**WHAT TO WORK ON**
Go through the listing beneath this task and return every line that carries the string "help".

**INPUT MATERIAL**
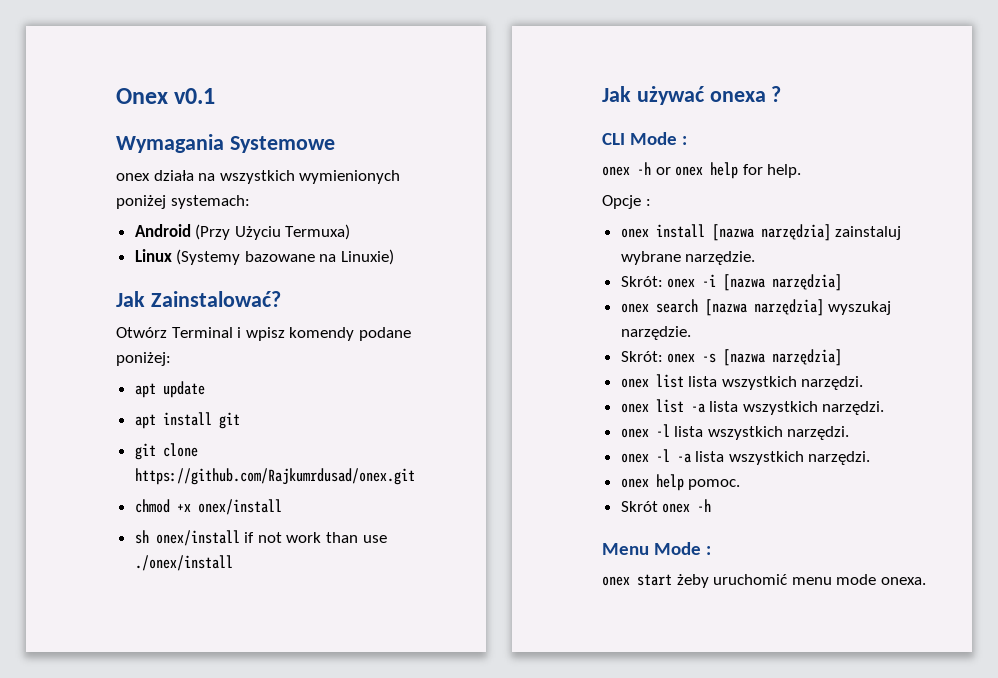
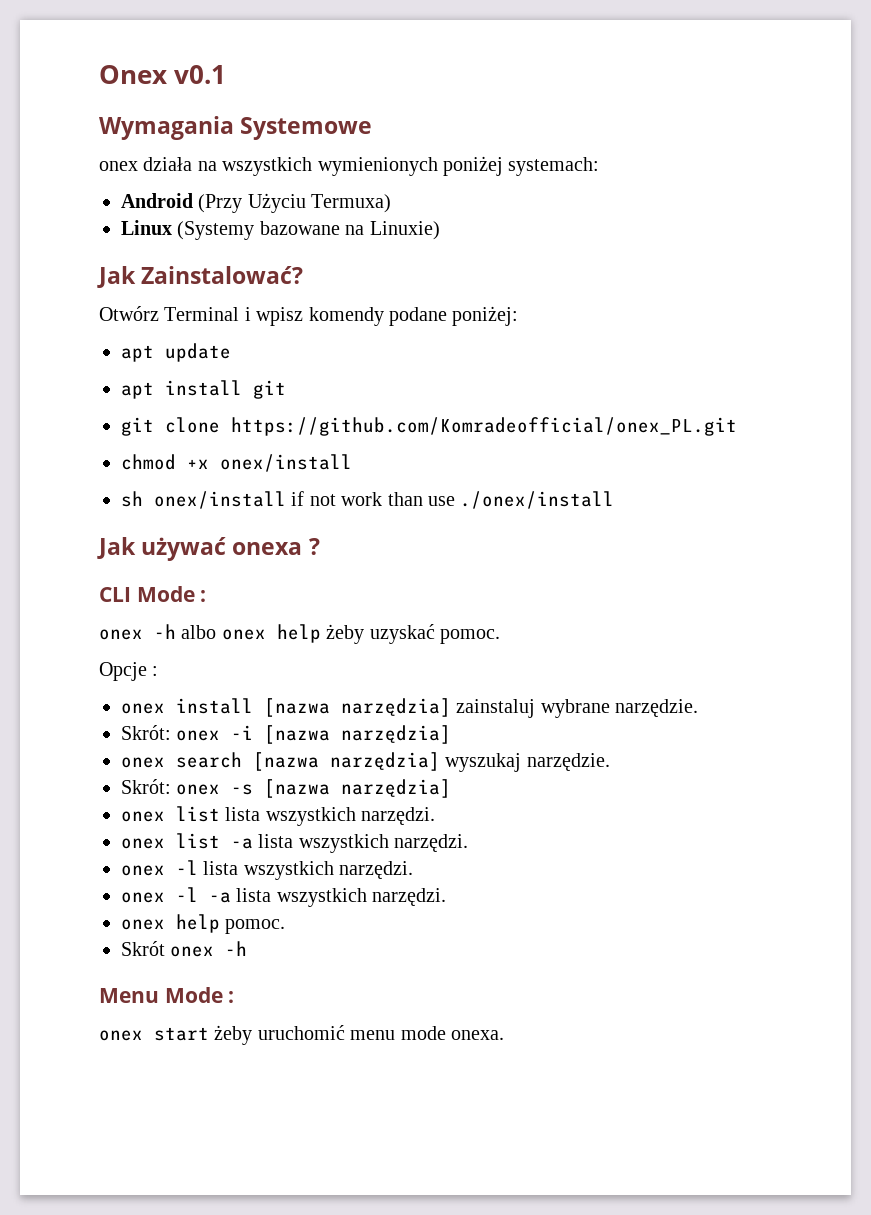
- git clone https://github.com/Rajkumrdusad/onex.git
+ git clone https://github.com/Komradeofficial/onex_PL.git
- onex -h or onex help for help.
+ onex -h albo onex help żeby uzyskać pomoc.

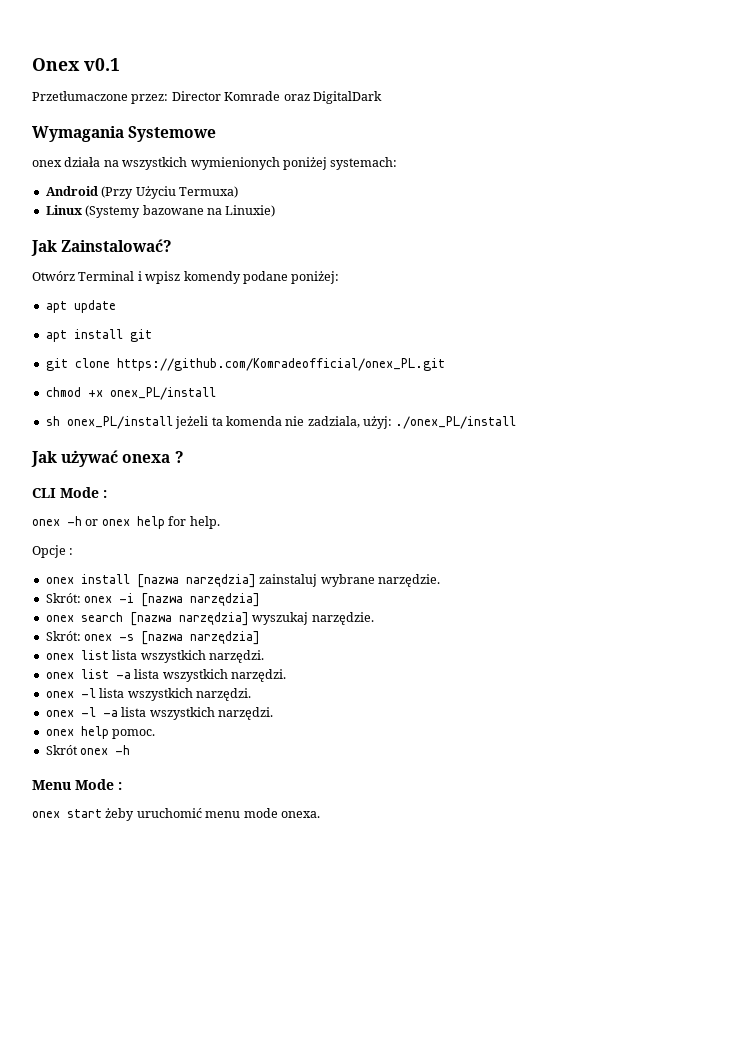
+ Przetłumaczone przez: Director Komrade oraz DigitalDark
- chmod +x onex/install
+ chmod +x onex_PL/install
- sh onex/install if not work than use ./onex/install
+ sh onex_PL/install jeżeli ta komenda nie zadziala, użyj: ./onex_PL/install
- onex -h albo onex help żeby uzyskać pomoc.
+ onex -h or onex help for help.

**TASK RESULT**
- onex -h or onex help for help.
+ onex -h albo onex help żeby uzyskać pomoc.
- onex -h albo onex help żeby uzyskać pomoc.
+ onex -h or onex help for help.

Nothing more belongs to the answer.